Le mois de juin a vu aussi la démission du général Drapatyi, le chef des forces terrestres de l'Ukraine, que beaucoup considèrent comme bien meilleur que son supérieur, le général-en-chef Sirsky. J'ai parlé des erreurs de commandement reprochées à Sirsky. Drapatyi a présenté sa démission suite à une n-ième tragédie: un camp d'entrainement, bien trop proche du front, a été bombardé par les Russes, le commandant du centre n'ayant pris aucune mesure pour contrer la menace drone + iskander. Dans sa lettre de démission, Drapatyi dit que ses ordres n'ont pas été suivis et fustige la culture de népotisme et d'impunité dans l'armée ukrainienne. Cette démission, c'était une manière de poser un ultimatum: "C'est eux [les officiers incompétents] ou moi". Zelensky, face à ce choix, décide de ... couper la poire en 2. La démission de Drapatyi est acceptée (il est remplacé par le général Shapovalov) mais est nommé "chef des forces combinées" dont l'autorité est pour le moins nébuleuse. Drapatyi s'est exprimé sur ce qu'il faut changer au sein de l'armée ukrainienne et regrette qu'il y a eu si peu de progrès. 

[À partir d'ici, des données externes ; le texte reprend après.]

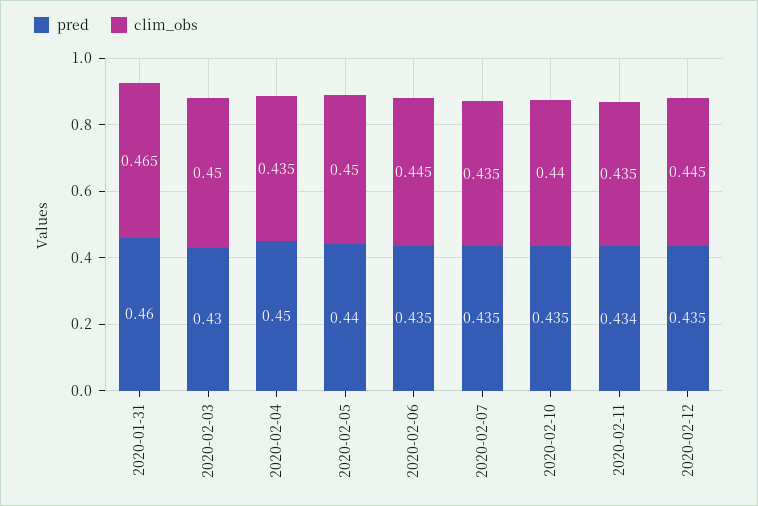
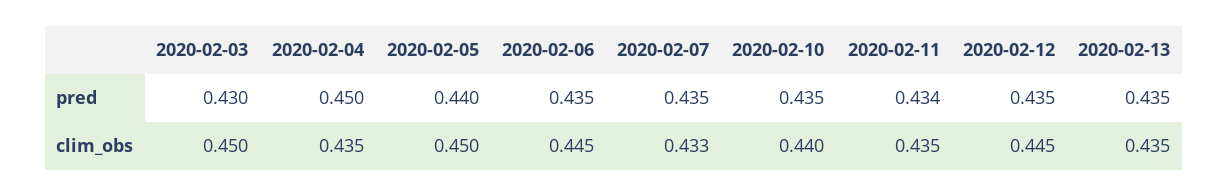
pred, 2020-01-31: 0.46 -> none
clim_obs, 2020-01-31: 0.465 -> none
clim_obs, 2020-02-07: 0.435 -> 0.433
pred, 2020-02-13: none -> 0.435
clim_obs, 2020-02-13: none -> 0.435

Reste à voir si les changements nécessaires vont enfin avoir lieu. Car si rien ne change, la situation va empirer pour l'Ukraine.



Les guerres selon Netanyahou (et Trump)

Comme souvent depuis novembre 2024, les événements les plus décisifs n'ont pas eu lieu en Ukraine. Ce mois-ci, c'est l'attaque israélienne contre l'Iran qui a une influence indirecte mais très importante sur la guerre en Ukraine. 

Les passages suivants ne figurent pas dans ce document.